How long will it take to do all this? About an hour or a little more for the download, burning the CD and running the installation. Your Windows system and software will remain undisturbed. You will need 17GB of free space on your hard drive for installation. Of this about 5GB is used for Ubuntu OS and programs leaving approximately 12GB free for storage.
Where do you go for Ubuntu? At Ubuntu of course:
What can you expect? A very clean, uncluttered desktop, quick access to programs organized into logical categories, equally quick access to your file system again pre-organized into logical categories and, once again, quick access to system settings and preferences organized in a clear and intuitive manner.
You will probably also notice that bootup time is reduced, applications open quicker and just a generally ‘snappier’ feel when operating. Most important of all (at least in my case) is…

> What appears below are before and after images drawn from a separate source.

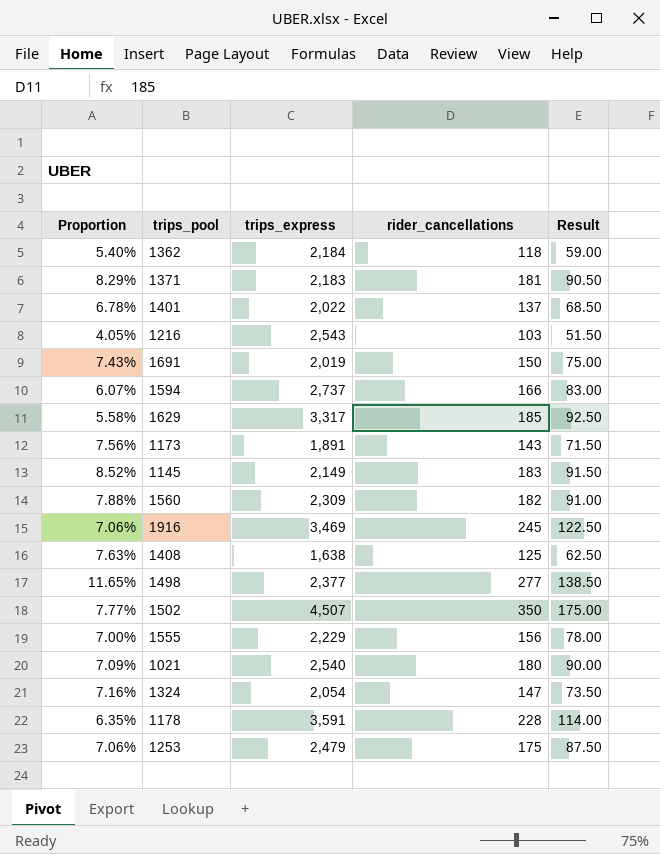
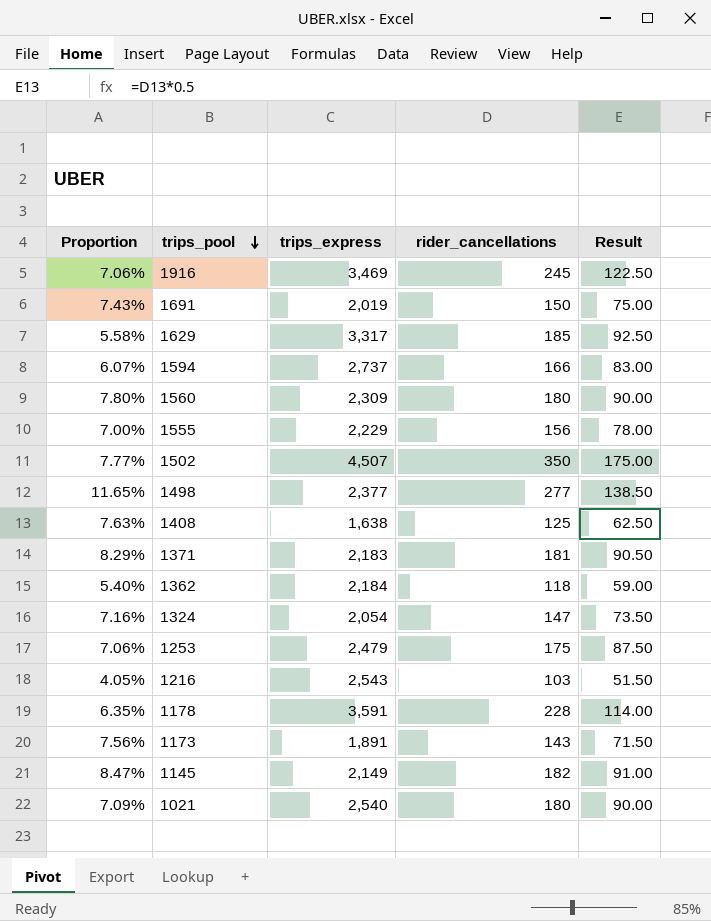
row order: none -> trips_pool descending
row 1401: 6.78% | 2,022 | 137 | 68.50 -> none
1560 | Proportion: 7.88% -> 7.80%
1560 | rider_cancellations: 182 -> 180
1560 | Result: 91.00 -> 90.00
1145 | Proportion: 8.52% -> 8.47%
1145 | rider_cancellations: 183 -> 182
1145 | Result: 91.50 -> 91.00

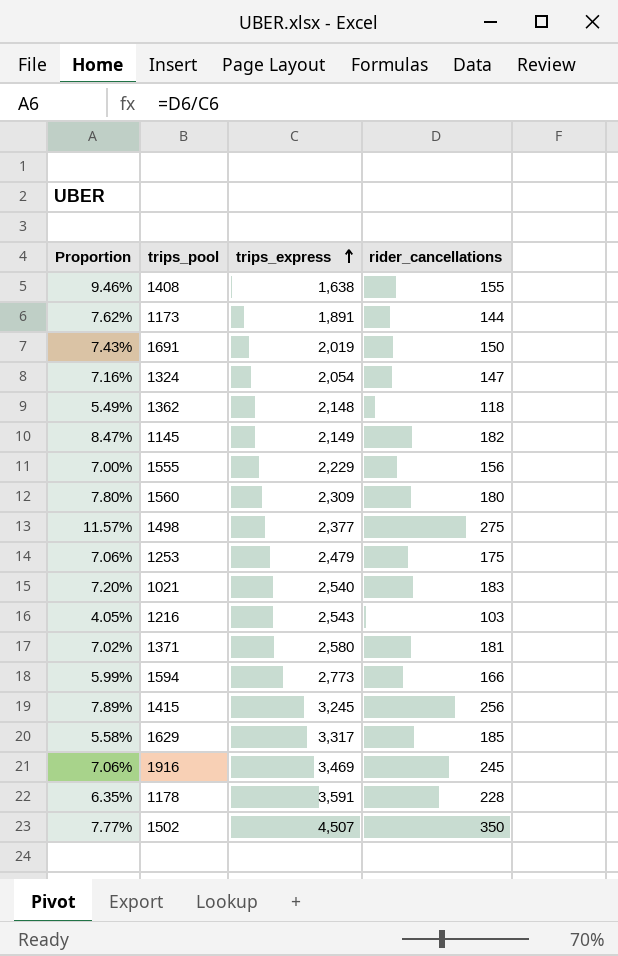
row order: trips_pool descending -> trips_express ascending
column Result | formula: [rider_cancellations] * 0.5 -> none
1408 | Proportion: 7.63% -> 9.46%
1408 | rider_cancellations: 125 -> 155
1173 | Proportion: 7.56% -> 7.62%
1173 | rider_cancellations: 143 -> 144
1362 | Proportion: 5.40% -> 5.49%
1362 | trips_express: 2,184 -> 2,148
1498 | Proportion: 11.65% -> 11.57%
1498 | rider_cancellations: 277 -> 275
1021 | Proportion: 7.09% -> 7.20%
1021 | rider_cancellations: 180 -> 183
1371 | Proportion: 8.29% -> 7.02%
1371 | trips_express: 2,183 -> 2,580
1594 | Proportion: 6.07% -> 5.99%
1594 | trips_express: 2,737 -> 2,773
row 1415: none -> 7.89% | 3,245 | 256

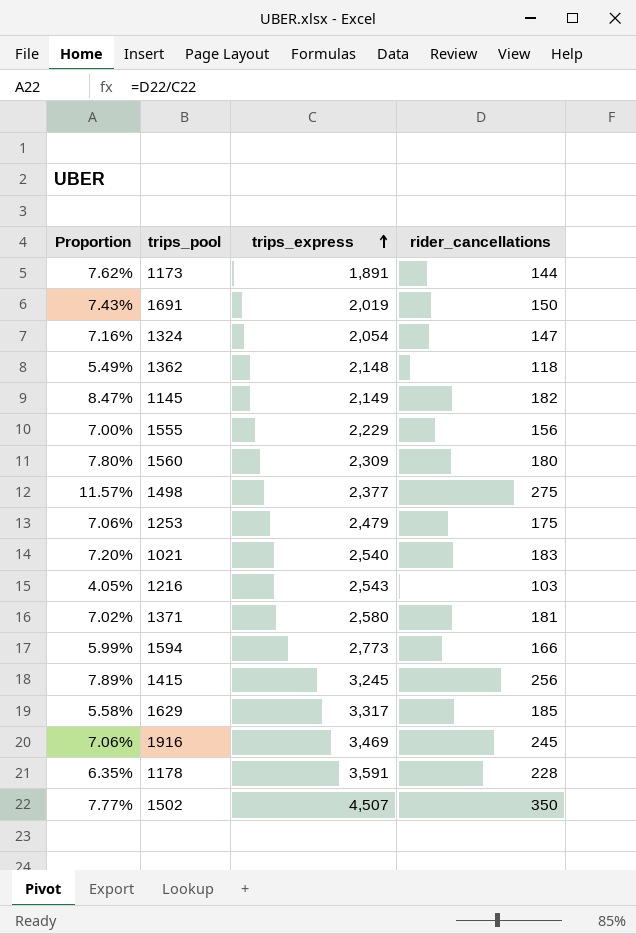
row 1408: 9.46% | 1,638 | 155 -> none

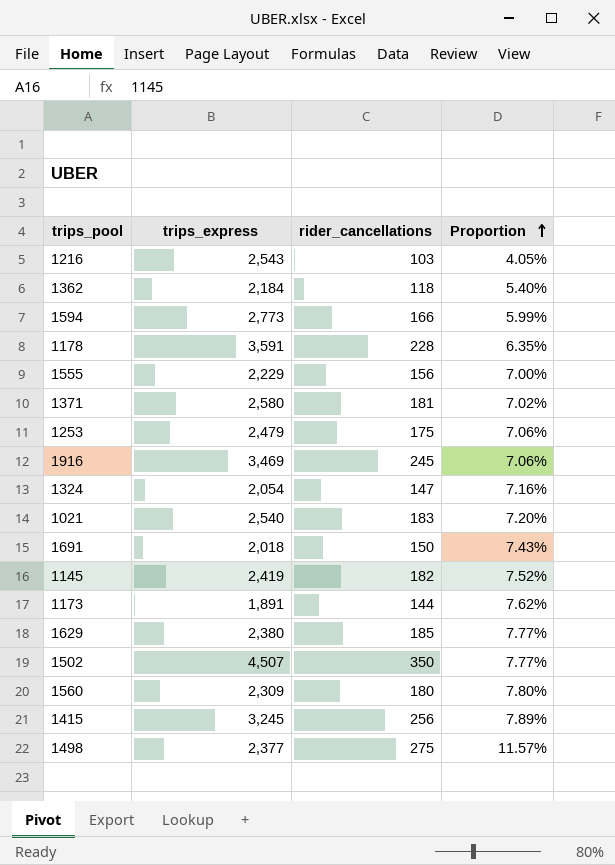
row order: trips_express ascending -> Proportion ascending
column Proportion | position: 1 -> 4
1362 | trips_express: 2,148 -> 2,184
1362 | Proportion: 5.49% -> 5.40%
1691 | trips_express: 2,019 -> 2,018
1145 | trips_express: 2,149 -> 2,419
1145 | Proportion: 8.47% -> 7.52%
1629 | trips_express: 3,317 -> 2,380
1629 | Proportion: 5.58% -> 7.77%

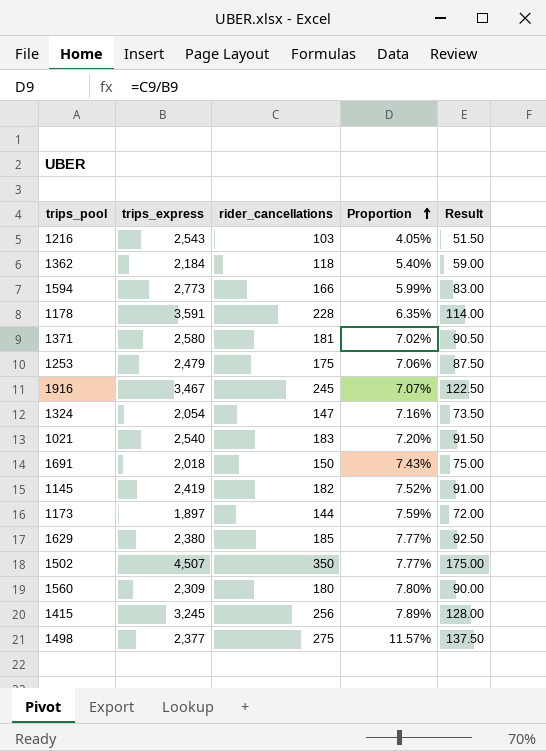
column Result | formula: none -> [rider_cancellations] * 0.5
row 1555: 2,229 | 156 | 7.00% -> none
1916 | trips_express: 3,469 -> 3,467
1916 | Proportion: 7.06% -> 7.07%
1173 | trips_express: 1,891 -> 1,897
1173 | Proportion: 7.62% -> 7.59%

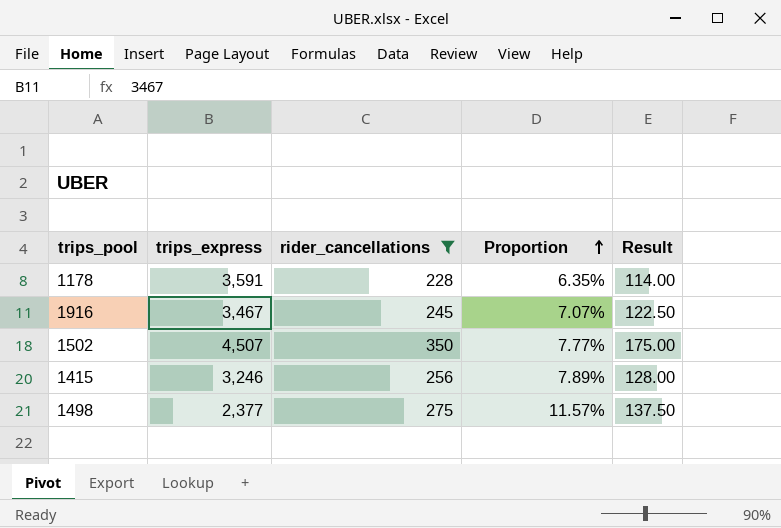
filter: none -> rider_cancellations >= 228
1415 | trips_express: 3,245 -> 3,246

You don’t need all that anti-virus software clogging up and slowing down your computer. Why? It’s all about the inherent security something called “Permissions”. Rather than stumble through a description here, read the article on the Linux website at this address:
Still… if you run a dual-boot system and/or share files with users of virus prone computers you might consider adding some additional protection for those you share files with. Ubuntu has some recommendations for compatible antivirus software which you can find at:
I have not tried any of these packages yet since the built-in protections of the Linux OS, Firefox and Web of Trust (yes, WOT is compatible) seems adequate to me.
Since on my prime goals was to continue my chosen way of accessing and contributing to the #iranelection hashtag on Twitter I considered it absolutely essential to access both Twitter and Twitterfall on separate tabs in Firefox PLUS have Tweetdeck running in a separate window. I could not do this in Ubuntu 9.04 (the previous distribution) but am very happy to report that it runs without a hitch with Ubuntu 9.10. Absolutely no problems with the auto-installation of Adobe Air that Tweetdeck employs.
Am I happy in my Alternate Universe? In a word, YES!!